[Excerpts from a dataset]
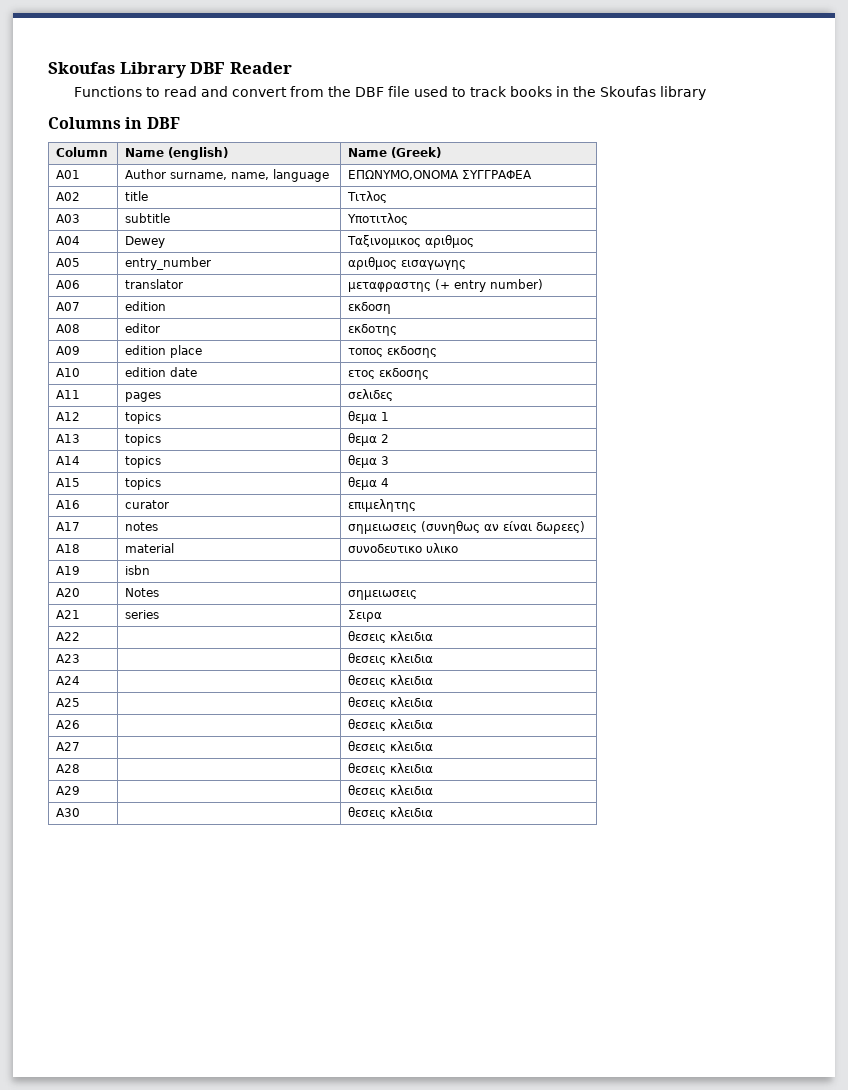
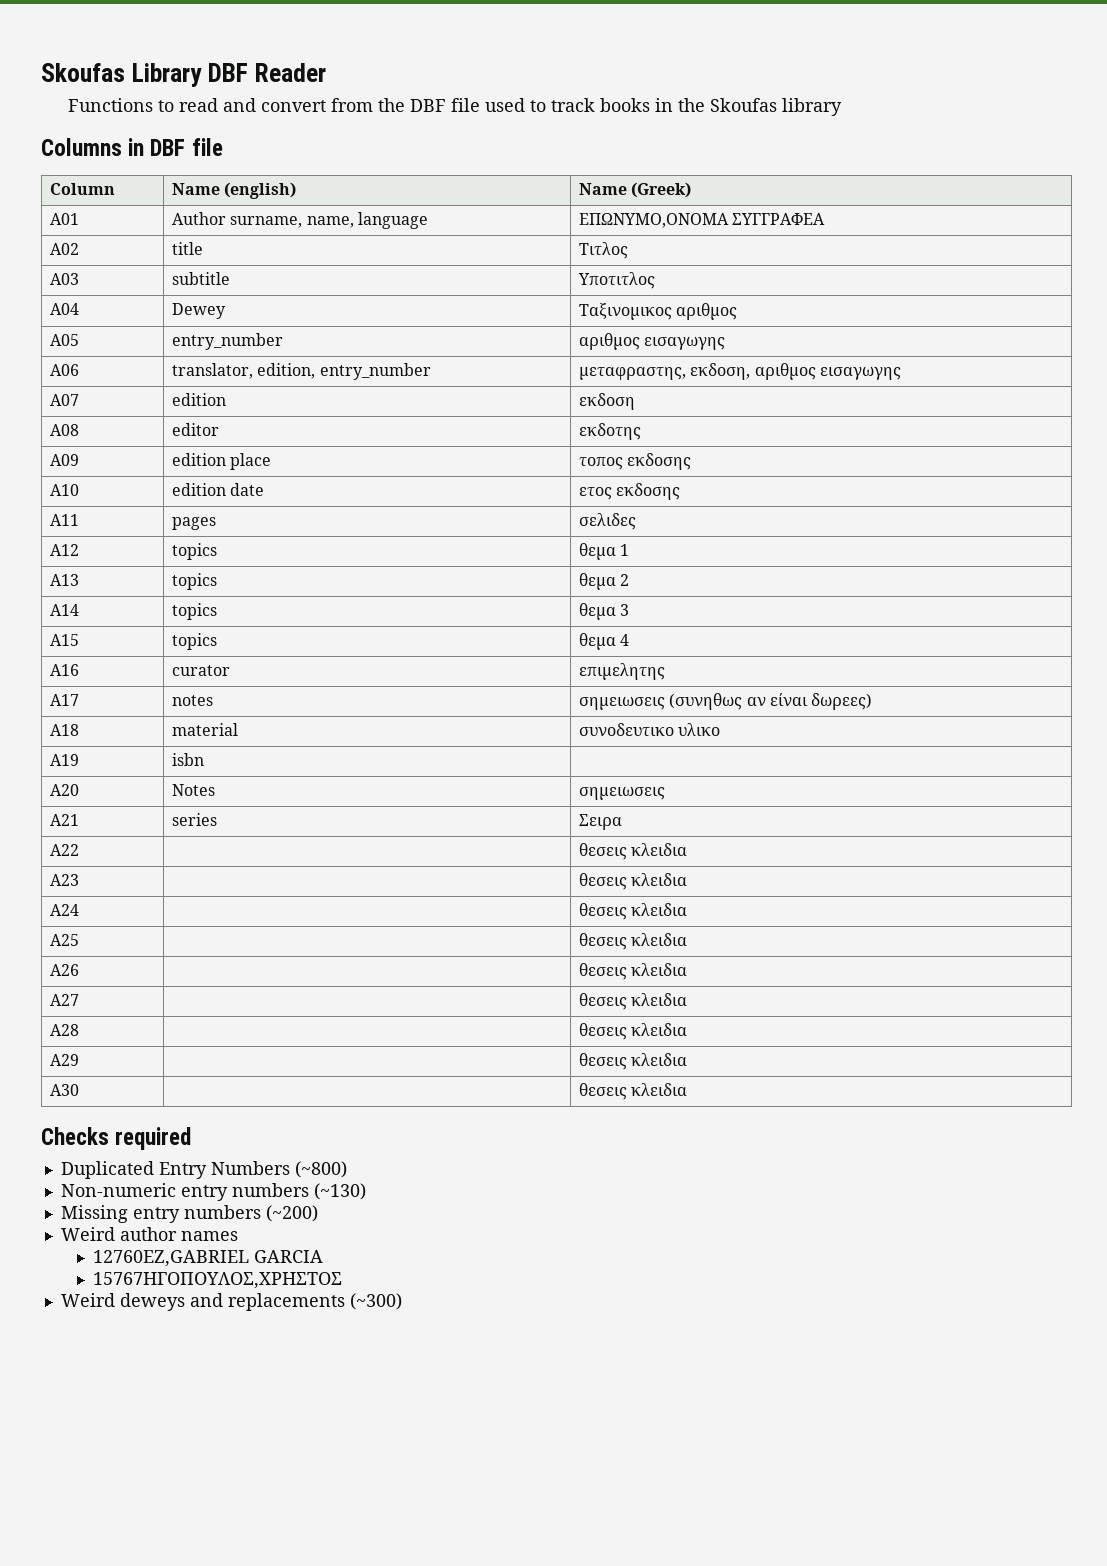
- Columns in DBF
+ Columns in DBF file
- A06 | translator | μεταφραστης (+ entry number)
+ A06 | translator, edition, entry_number | μεταφραστης, εκδοση, αριθμος εισαγωγης
+ Checks required
+ Duplicated Entry Numbers (~800)
+ Non-numeric entry numbers (~130)
+ Missing entry numbers (~200)
+ Weird author names
+ 12760EZ,GABRIEL GARCIA
+ 15767ΗΓΟΠΟΥΛΟΣ,ΧΡΗΣΤΟΣ
+ Weird deweys and replacements (~300)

— Action item —
Wherever the string "μεταφραστης" occurs in the entries, copy that whole line.

— Answer to this exercise —
- A06 | translator | μεταφραστης (+ entry number)
+ A06 | translator, edition, entry_number | μεταφραστης, εκδοση, αριθμος εισαγωγης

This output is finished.